Notícia foi divulgada horas depois de Donald Trump, presidente dos Estados Unidos, usar rede social para dizer que ataques haviam matado líder supremo

Na publicação, Donald Trump também afirmou: “Isso não é apenas justiça para o povo do Irã, mas para todos os grandes americanos e para aqueles de muitos países ao redor do mundo que foram mortos ou mutilados por Khamenei e sua gangue de bandidos sedentos de sangue”.

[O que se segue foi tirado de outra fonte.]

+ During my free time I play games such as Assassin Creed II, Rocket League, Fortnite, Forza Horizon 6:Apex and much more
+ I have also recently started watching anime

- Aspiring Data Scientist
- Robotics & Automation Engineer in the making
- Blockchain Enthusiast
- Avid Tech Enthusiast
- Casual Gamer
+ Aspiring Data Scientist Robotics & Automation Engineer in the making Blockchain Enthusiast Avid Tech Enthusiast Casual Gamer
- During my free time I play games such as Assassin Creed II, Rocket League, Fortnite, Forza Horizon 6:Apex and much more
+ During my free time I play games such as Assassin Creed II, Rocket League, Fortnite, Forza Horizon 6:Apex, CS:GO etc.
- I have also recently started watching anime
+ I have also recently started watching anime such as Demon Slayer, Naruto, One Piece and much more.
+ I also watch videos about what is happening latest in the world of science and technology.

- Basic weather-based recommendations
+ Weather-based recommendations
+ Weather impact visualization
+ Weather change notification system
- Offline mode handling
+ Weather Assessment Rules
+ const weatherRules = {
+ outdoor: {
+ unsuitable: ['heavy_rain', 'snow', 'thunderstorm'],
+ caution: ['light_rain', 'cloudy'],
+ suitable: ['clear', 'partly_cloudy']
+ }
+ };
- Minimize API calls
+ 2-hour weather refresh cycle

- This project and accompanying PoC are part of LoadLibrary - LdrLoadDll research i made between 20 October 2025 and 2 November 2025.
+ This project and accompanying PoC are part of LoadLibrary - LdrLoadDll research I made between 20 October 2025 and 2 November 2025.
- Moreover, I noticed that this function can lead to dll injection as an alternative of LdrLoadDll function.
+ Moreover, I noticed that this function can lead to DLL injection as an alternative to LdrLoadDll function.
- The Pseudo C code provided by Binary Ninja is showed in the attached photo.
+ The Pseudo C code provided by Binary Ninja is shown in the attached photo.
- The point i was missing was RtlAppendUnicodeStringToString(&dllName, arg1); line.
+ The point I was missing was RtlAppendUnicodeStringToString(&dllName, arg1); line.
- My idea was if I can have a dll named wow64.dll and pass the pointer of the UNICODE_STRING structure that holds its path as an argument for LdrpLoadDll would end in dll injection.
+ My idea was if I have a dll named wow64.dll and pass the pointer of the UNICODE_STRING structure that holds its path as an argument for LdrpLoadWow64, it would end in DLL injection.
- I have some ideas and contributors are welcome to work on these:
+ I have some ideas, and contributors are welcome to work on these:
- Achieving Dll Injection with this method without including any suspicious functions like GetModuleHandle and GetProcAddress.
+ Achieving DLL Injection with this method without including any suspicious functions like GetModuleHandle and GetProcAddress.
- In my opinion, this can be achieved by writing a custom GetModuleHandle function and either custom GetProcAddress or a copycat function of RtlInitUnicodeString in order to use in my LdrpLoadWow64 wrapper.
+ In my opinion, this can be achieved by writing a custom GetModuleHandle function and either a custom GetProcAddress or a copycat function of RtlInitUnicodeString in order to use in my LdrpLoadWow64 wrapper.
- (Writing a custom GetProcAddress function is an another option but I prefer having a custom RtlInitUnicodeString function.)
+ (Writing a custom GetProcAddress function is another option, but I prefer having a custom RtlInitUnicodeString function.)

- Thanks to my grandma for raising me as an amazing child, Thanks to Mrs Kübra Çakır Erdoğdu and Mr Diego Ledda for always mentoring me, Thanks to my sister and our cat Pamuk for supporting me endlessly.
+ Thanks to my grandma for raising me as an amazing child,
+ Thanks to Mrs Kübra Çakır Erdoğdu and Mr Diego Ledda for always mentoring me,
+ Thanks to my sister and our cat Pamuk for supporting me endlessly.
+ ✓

Na postagem, ele ainda ressaltou que membros da Guarda Revolucionária Islâmica (IRGC), das Forças Armadas e de outras forças de segurança e policiais não queriam mais lutar e que “agora eles podem ter imunidade; depois, só terão a morte”.
No final da mensagem, ele garantiu que os bombardeios pesados e precisos continuarão de forma ininterrupta durante toda a semana ou pelo tempo que for necessário para alcançar o objetivo de “paz em todo o Oriente Médio e, de fato, no mundo”.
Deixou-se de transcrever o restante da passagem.